The combination of active genes and their interactions within a cell generates a gene regulatory network (GRN) that enables the cell to specialize in fulfilling its function. Therefore, an improved understanding of GRNs not only paves the way to understand the principles of gene regulation but also serves as a tool to drive cell fate for purposes such as cellular engineering or to prevent disease outcomes [].
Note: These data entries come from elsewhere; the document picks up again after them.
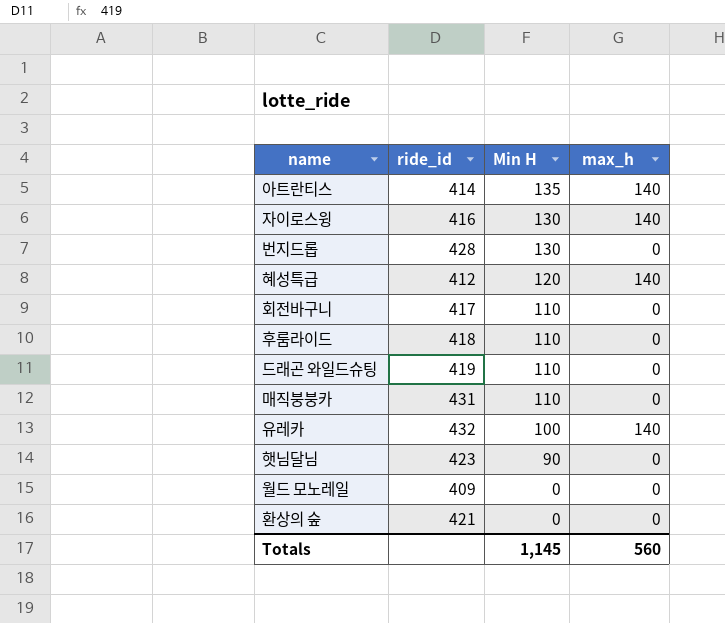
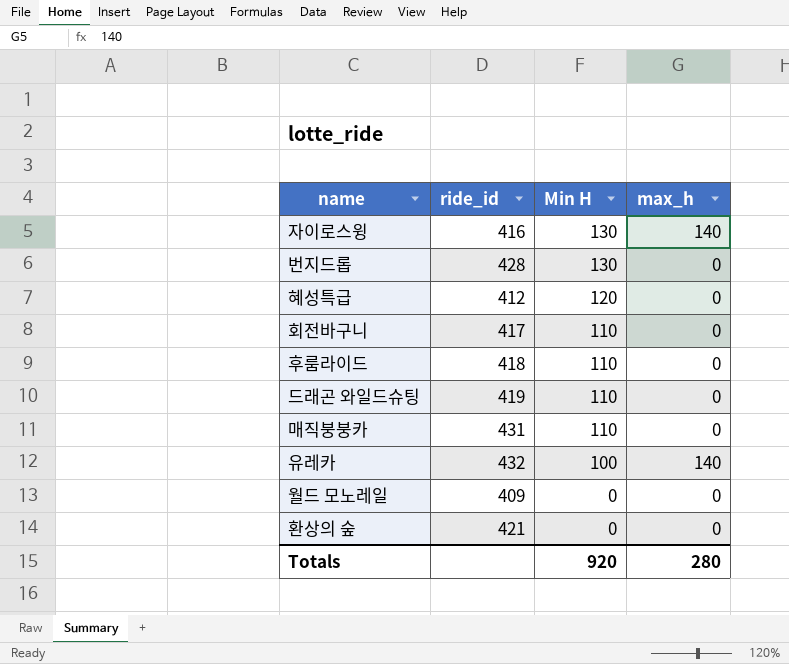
row 아트란티스: 414 | 135 | 140 -> none
row 햇님달님: 423 | 90 | 0 -> none
혜성특급 | max_h: 140 -> 0
Totals | Min H: 1,145 -> 920
Totals | max_h: 560 -> 280

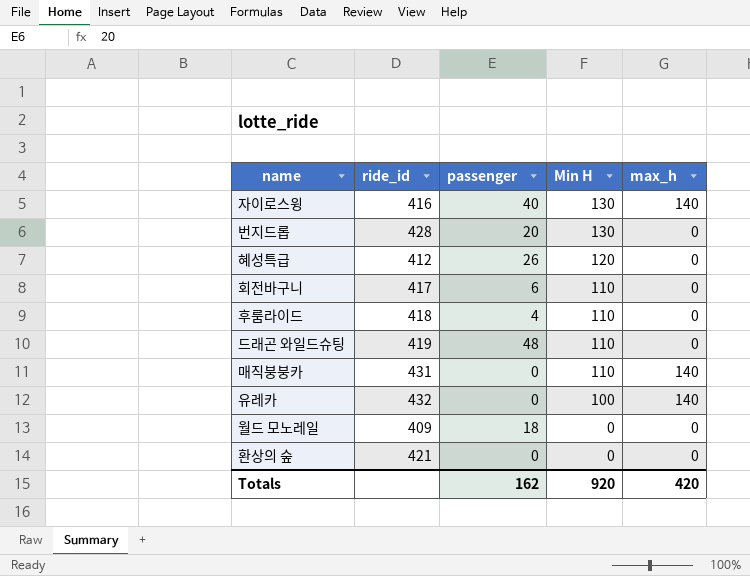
column passenger | position: none -> 3
매직붕붕카 | max_h: 0 -> 140
Totals | max_h: 280 -> 420

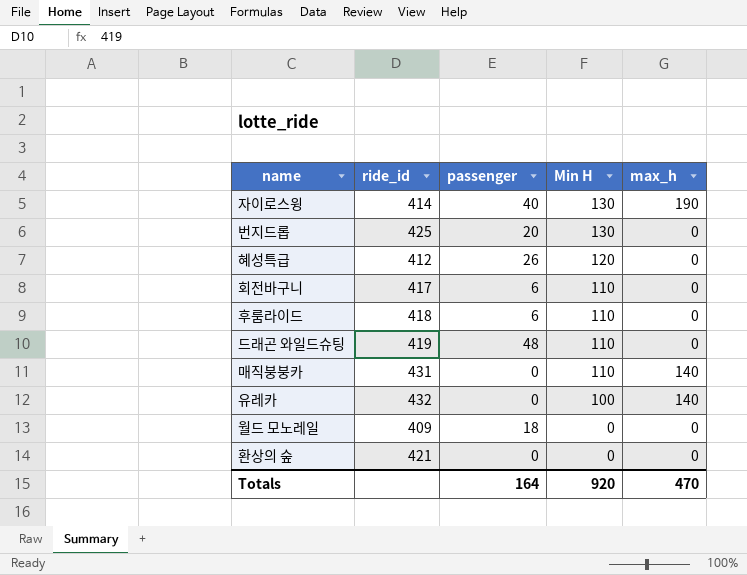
자이로스윙 | ride_id: 416 -> 414
자이로스윙 | max_h: 140 -> 190
번지드롭 | ride_id: 428 -> 425
후룸라이드 | passenger: 4 -> 6
Totals | passenger: 162 -> 164
Totals | max_h: 420 -> 470

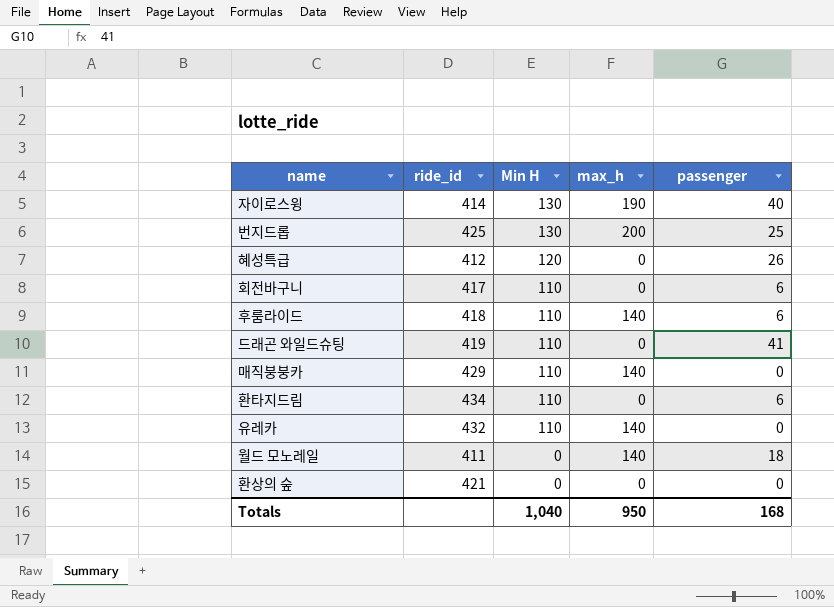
column passenger | position: 3 -> 5
번지드롭 | max_h: 0 -> 200
번지드롭 | passenger: 20 -> 25
후룸라이드 | max_h: 0 -> 140
드래곤 와일드슈팅 | passenger: 48 -> 41
매직붕붕카 | ride_id: 431 -> 429
row 환타지드림: none -> 434 | 110 | 0 | 6
유레카 | Min H: 100 -> 110
월드 모노레일 | ride_id: 409 -> 411
월드 모노레일 | max_h: 0 -> 140
Totals | Min H: 920 -> 1,040
Totals | max_h: 470 -> 950
Totals | passenger: 164 -> 168

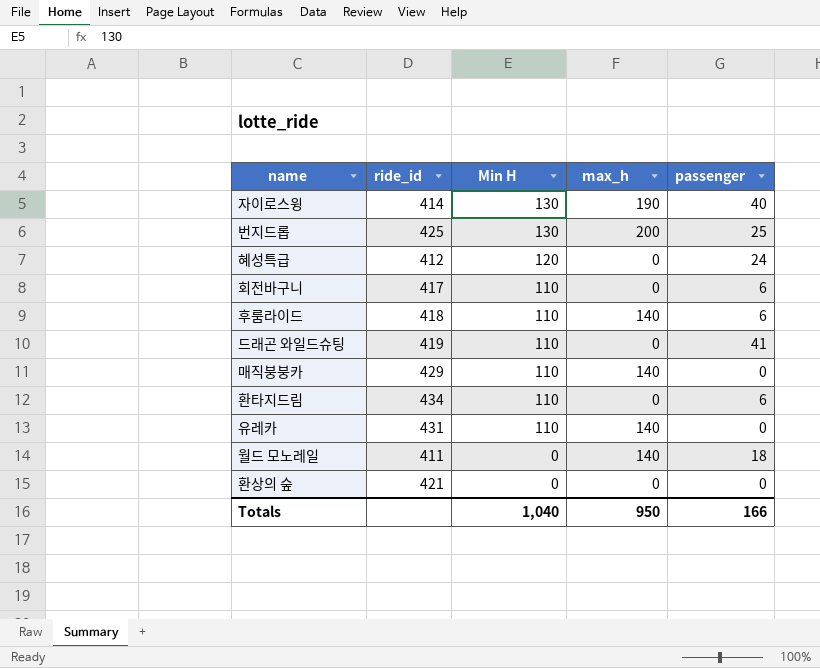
혜성특급 | passenger: 26 -> 24
유레카 | ride_id: 432 -> 431
Totals | passenger: 168 -> 166

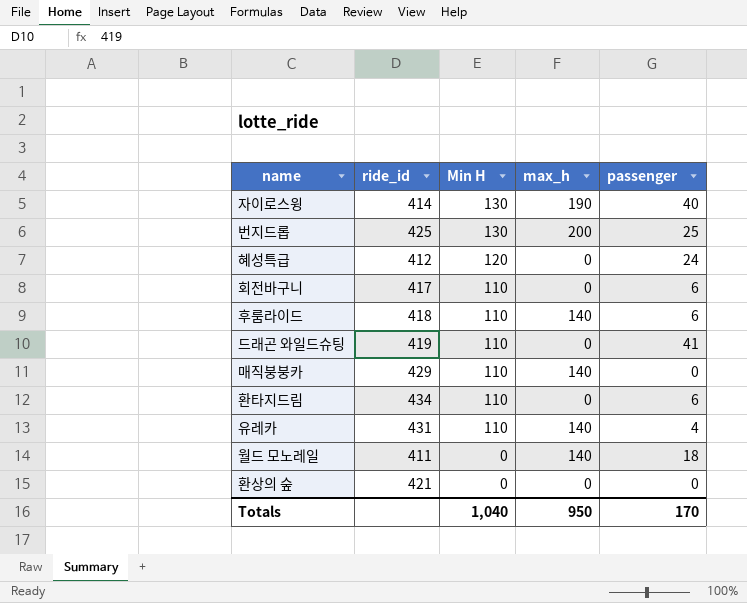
유레카 | passenger: 0 -> 4
Totals | passenger: 166 -> 170

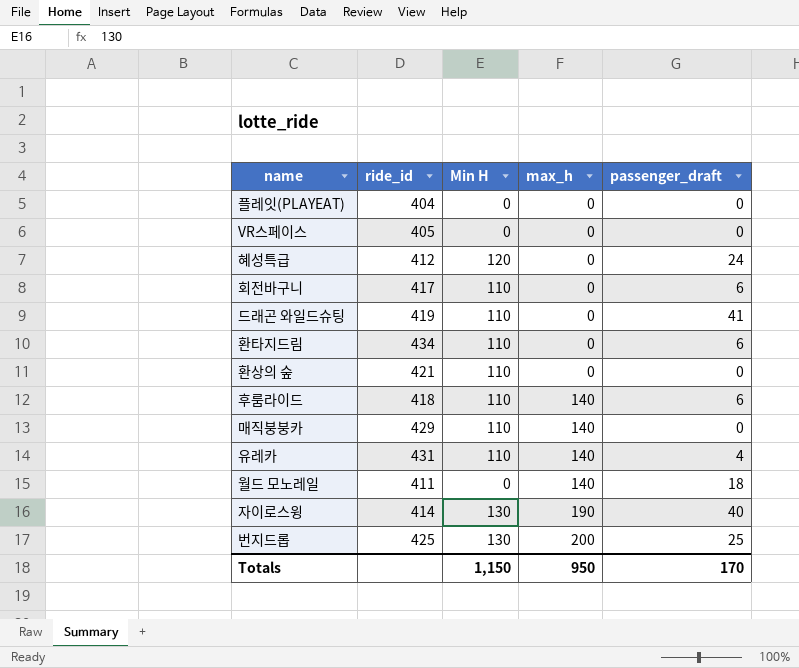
row order: Min H descending -> max_h ascending
column name: passenger -> passenger_draft
row 플레잇(PLAYEAT): none -> 404 | 0 | 0 | 0
row VR스페이스: none -> 405 | 0 | 0 | 0
환상의 숲 | Min H: 0 -> 110
Totals | Min H: 1,040 -> 1,150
Several approaches exist to infer GRNs from omics data [,,]. These methods rely on a combination of biological and statistical information to identify related gene-pairs for GRN construction. Approaches such as co-expression network analysis aim to build a network by identifying genes whose expression profiles are correlated. While these methods systematically examine the genome and are thus hypothesis-free, the resulting network is undirected due to the symmetrical nature of correlations. Other methods attempt to resolve this issue by incorporating biological information. Notably, they utilize data from ChIP-seq and cis-regulatory elements to identify transcription factors that bind to target genes, thereby transforming an undirected network into one where edges indicate causality. However, the GRNs obtained from such approaches are limited by the availability of biological information. They assign transcription factors to their target genes based on genomic proximity, which could introduce bias in the presence of distal regulatory effects [,,]; moreover, current methods are not protected against environmental factors that could cause confounding effects. Finally, existing approaches often rely on individual-level data, limiting their applicability in situations where data sharing is required. In this study, a method based on eQTLs is described that can address the aforementioned issues.
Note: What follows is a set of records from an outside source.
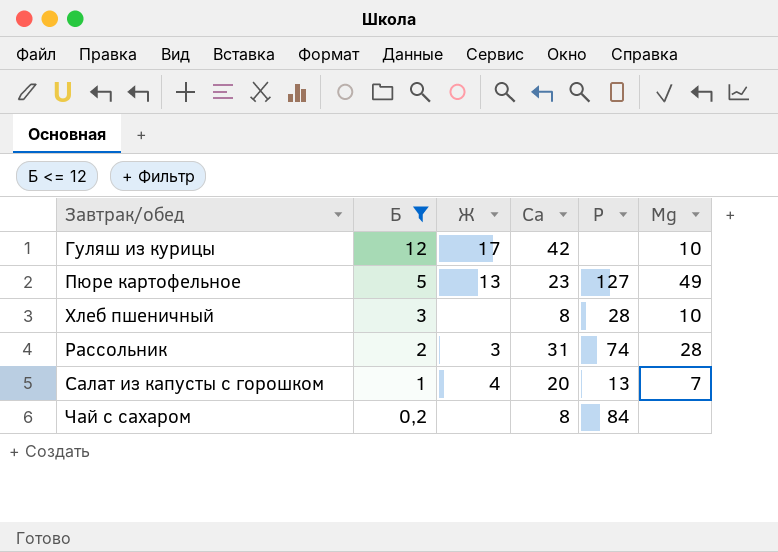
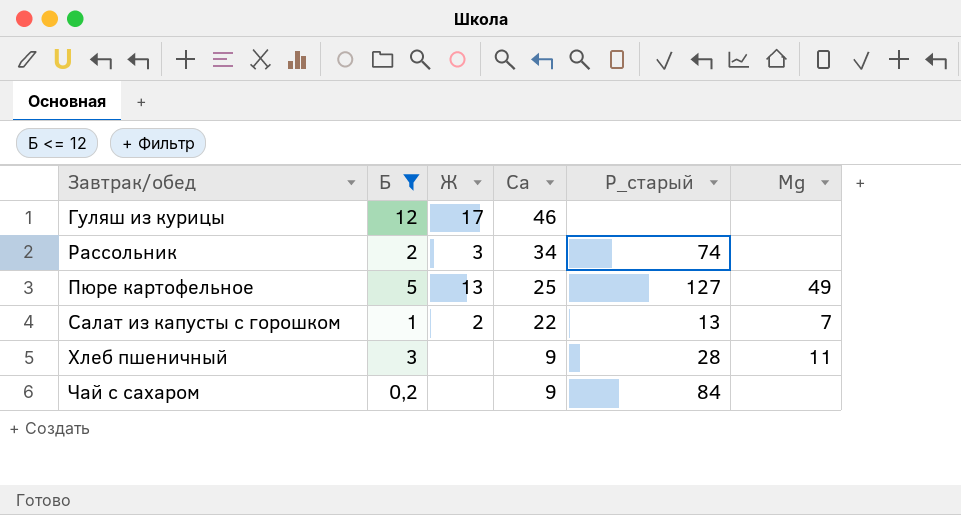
row order: Б descending -> Са descending
column name: Р -> Р_старый
Гуляш из курицы | Са: 42 -> 46
Гуляш из курицы | Мg: 10 -> none
Рассольник | Са: 31 -> 34
Рассольник | Мg: 28 -> none
Пюре картофельное | Са: 23 -> 25
Салат из капусты с горошком | Ж: 4 -> 2
Салат из капусты с горошком | Са: 20 -> 22
Хлеб пшеничный | Са: 8 -> 9
Хлеб пшеничный | Мg: 10 -> 11
Чай с сахаром | Са: 8 -> 9

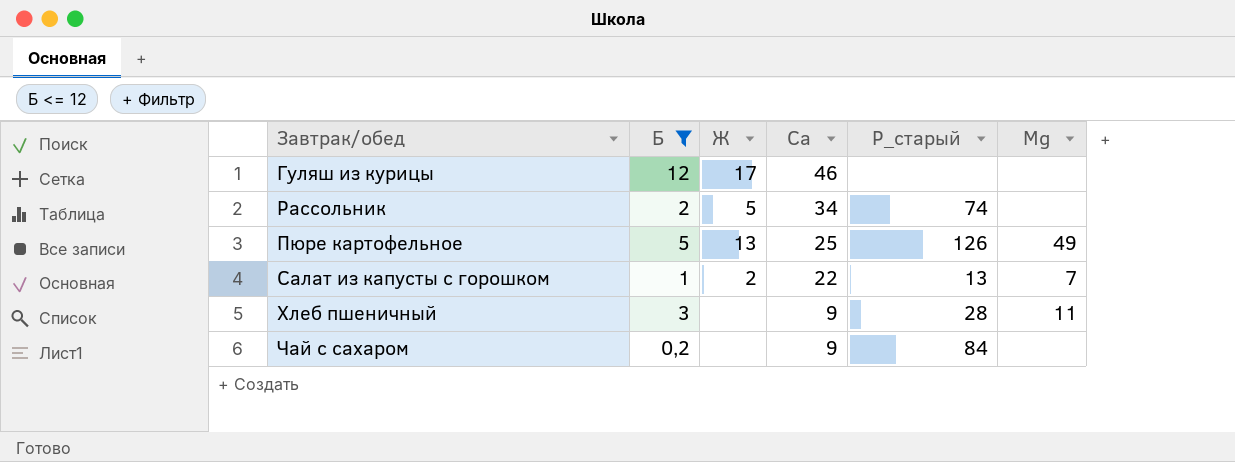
Рассольник | Ж: 3 -> 5
Пюре картофельное | Р_старый: 127 -> 126

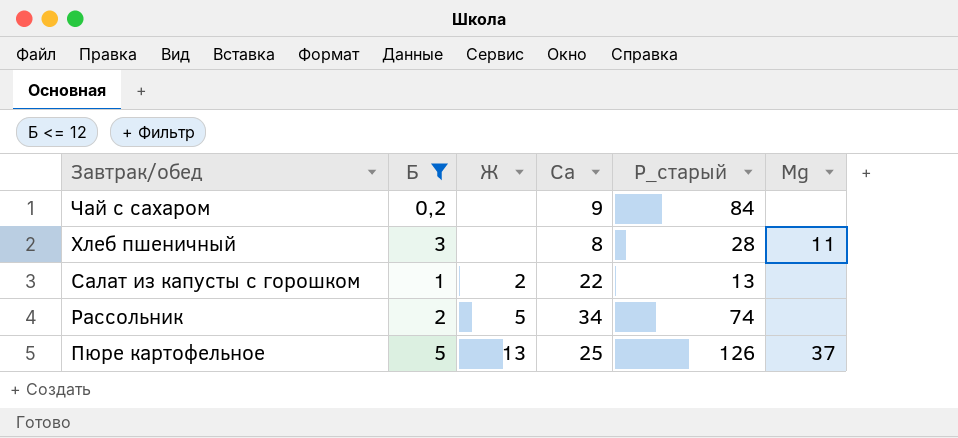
row order: Са descending -> Завтрак/обед descending
row Гуляш из курицы: 12 | 17 | 46 | none | none -> none
Хлеб пшеничный | Са: 9 -> 8
Салат из капусты с горошком | Мg: 7 -> none
Пюре картофельное | Мg: 49 -> 37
An eQTL or an expression quantitative trait locus is a site on DNA where variation in its sequence impacts the expression of a gene. If an eQTL is located near the gene it acts upon, it is referred to as a cis-eQTL; however, if it is located distant from its gene of origin, sometimes on a different chromosome, it is referred to as a trans-eQTL. Over the past decades, high-throughput studies have been conducted to map eQTLs. The results from these studies, which essentially summarize the magnitudes and natures of associations between genomic variants (eQTLs) and genes, are then collectively considered to investigate the genetics of the transcriptome. An important insight from these studies is the evidence that trans-eQTLs tend to be tissue-specific [,,].

A recent development in this field is the advent of statistical methods that can leverage publicly available GWAS summary statistics including eQTLs to investigate the nature of the relationship between two biological entities (e.g., two genes) [,]. A prominent method in this regard is Mendelian randomization, which can not only test the association between two genes but also differentiate between causation and correlation [,]. Moreover, because Mendelian randomization uses a set of independent SNPs for association testing, its results are robust to confounding effects that could be introduced by environmental (non-genetic) factors. Building upon these advances, this study introduces a workflow based on Mendelian randomization that can complement previous approaches for constructing tissue-specific GRNs.

2. Methods

Figure 1 provides an overview of the workflow used in this study. The workflow requires two sets of independent eQTL data for discovery and validation purposes.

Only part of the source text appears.